Frei Jociel, um capuchinho pernambucano que também é o postulador da causa de canonização de Frei Damião de Bozzano, deu início à fase de constituição da comissão histórica. No caso, historiadores e arquivistas são escolhidos para fazer um relatório da vida de Madre Vitória. Ele também começou a buscar pessoas para constituir o chamado Tribunal Eclesiástico, um grupo que tem a missão de acompanhar a causa.
“A previsão é de que ainda esse ano aconteça, em Salvador, a sessão de abertura oficial do processo, iniciando oficialmente os trabalhos da causa. Muitas pessoas dizem ter alcançado graças por intercessão dela e estamos recolhendo esses testemunhos para começar a analisá-los. Quem sabe dentre eles vamos encontrar um possível milagre”, diz o postulador. Devota do Menino Jesus, ela passou os últimos dias com uma imagem no quarto onde morreu (Foto: Marina Silva/CORREIO) Hoje, Madre Vitória já tem uma oração própria. Desde junho deste ano, o arcebispo autorizou que as Irmãs Clarissas do Brasil assumissem a causa da religiosa. Em Salvador, não há mais casas de Irmãs Clarissas desde a mudança no Convento do Desterro. Por isso, quem está à frente do processo são as religiosas do mosteiro de Feira de Santana, que já deram início à preparação do percurso, de acordo com abadessa do convento, Madre Maria Ielma da Eucaristia. “A gente já sabia da fama de santidade dela. Ainda não começamos a receber relatos de milagres, mas estamos nos organizando para criar um email próprio e abrir uma conta bancária, porque uma causa tem seus gastos, como viagens e impressão de panfletos para fazê-la conhecida”, diz a abadessa. Ela acredita que a divulgação da história de vida da Madre pode ajudar o processo de canonização. Para se tornar beata, o primeiro passo, é preciso que o Vaticano reconheça um milagre atribuído a ela. Para ser proclamada santa, um segundo milagre deve ser reconhecido.

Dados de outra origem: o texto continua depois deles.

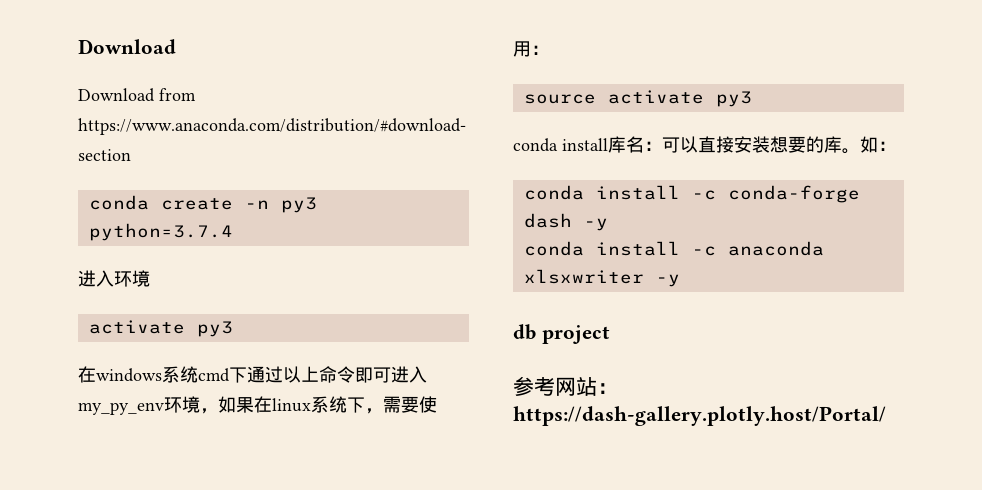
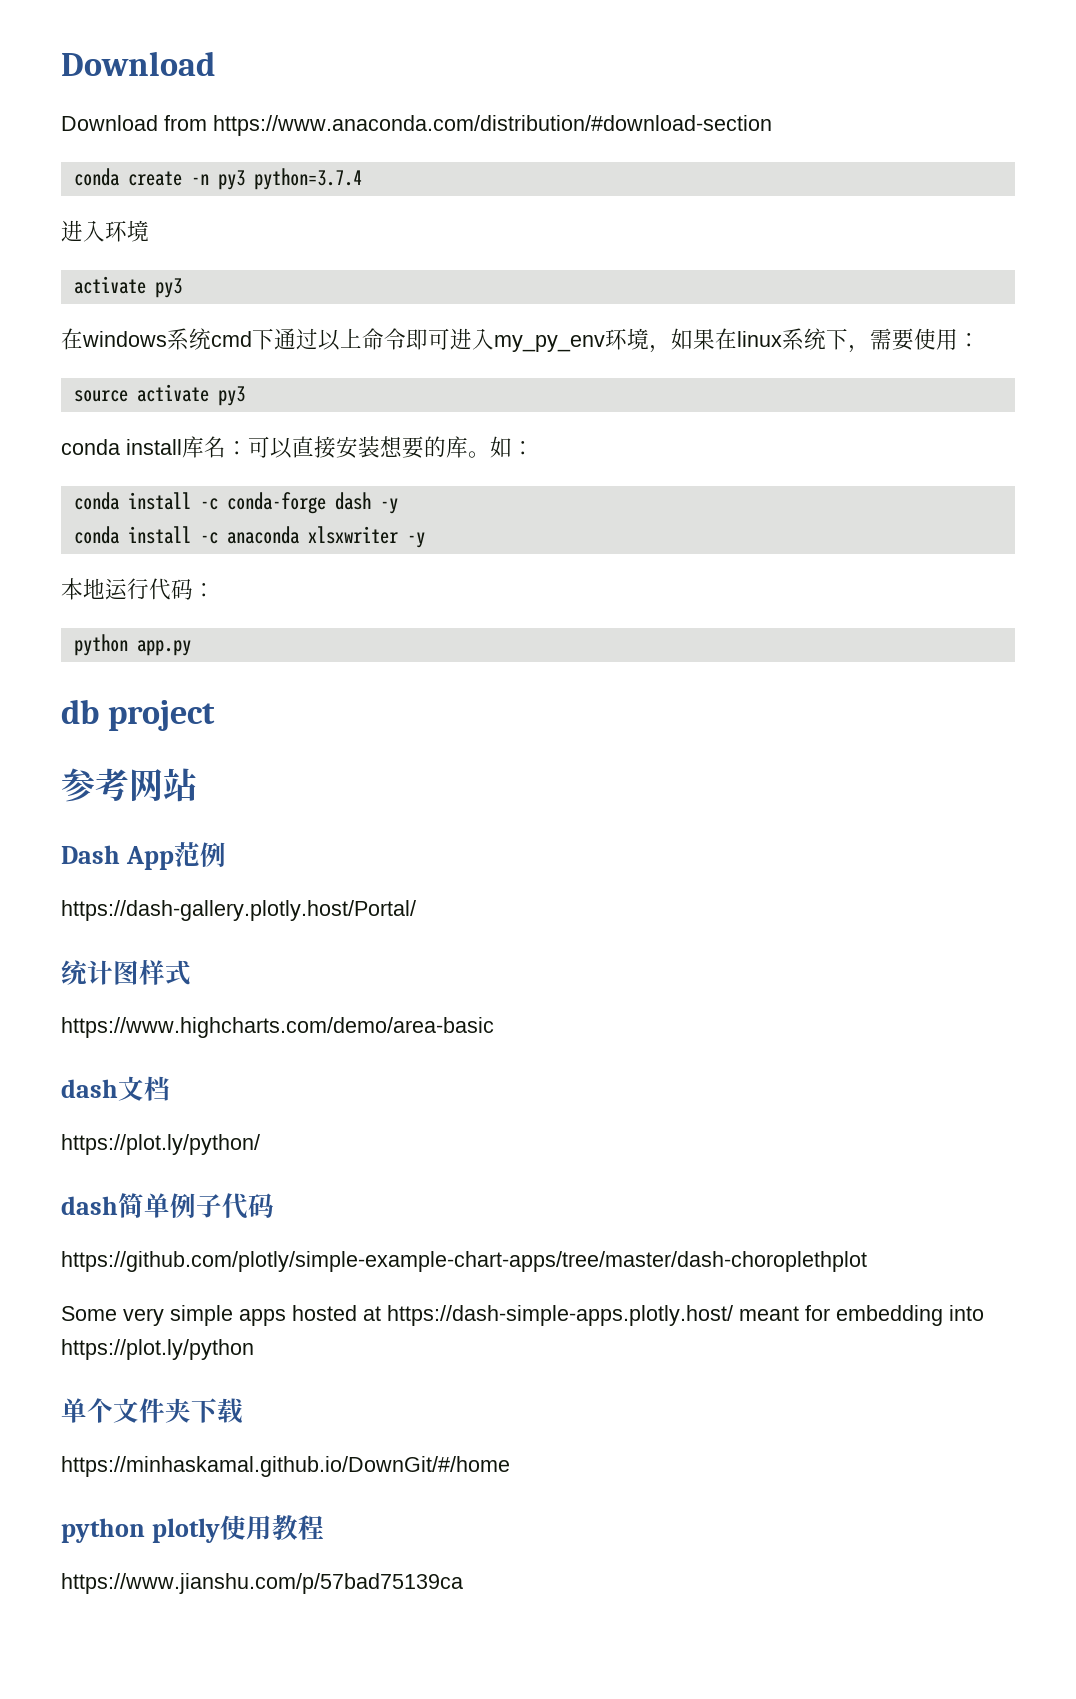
(680, 280) none -> [61,578,215,600] [73,634,191,656] // 本地运行代码： // python app.py
[597,383,618,394] [513,406,886,426] ：https://dash-gallery.plotly.host/Portal/ -> [61,842,226,870] [61,900,416,921] [61,959,191,986] [61,1017,494,1038] [61,1076,170,1101] [61,1134,260,1155] [61,1193,274,1219] [61,1251,867,1272] [61,1305,984,1326] [61,1339,254,1360] [61,1398,243,1424] [61,1456,510,1477] [61,1515,324,1543] [61,1573,463,1594] // Dash App范例 // https://dash-gallery.plotly.host/Portal/ // 统计图样式 // https://www.highcharts.com/demo/area-basic // dash文档 // https://plot.ly/python/ // dash简单例子代码 // https://github.com/plotly/simple-example-chart-apps/tree/master/dash-choroplethplot // Some very simple apps hosted at https://dash-simple-apps.plotly.host/ meant for embedding into https://plot.ly/python // 单个文件夹下载 // https://minhaskamal.github.io/DownGit/#/home // python plotly使用教程 // https://www.jianshu.com/p/57bad75139ca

Madre Vitória foi, para ela, a responsável por um milagre no próprio mosteiro. Em agosto, uma das irmãs foi diagnosticada com acidose diabética. Ficou em estado gravíssimo. Após uma corrente de oração e uma novena com as Clarissas em todo o Brasil para Madre Vitória, a irmã teria ficado curada.

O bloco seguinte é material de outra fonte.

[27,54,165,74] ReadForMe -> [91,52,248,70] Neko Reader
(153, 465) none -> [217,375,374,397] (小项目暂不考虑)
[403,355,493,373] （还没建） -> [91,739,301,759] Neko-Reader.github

No próprio Convento do Desterro, há relatos de milagres que remontam à década de 1970. A própria Maria Goretti Ferreira tem o seu: há seis anos, o filho adolescente passava por um problema no intestino. Estava prestes a perder o órgão. Maria Goretti acredita que Madre Vitória, assim como Irmã Dulce, tenha intercedido por seu filho (Foto: Marina Silva/CORREIO) Foi levado para fazer tratamento nas Obras Sociais Irmã Dulce (Osid) e, lá, Maria Goretti pediu para que Irmã Dulce o curasse. Só que, ao mesmo tempo, as irmãs do convento pediam a Madre Vitória. “Ele ficou curado e, 28 dias depois, teve alta sem cirurgia. No meu coração de mãe, eu agradeço às duas”.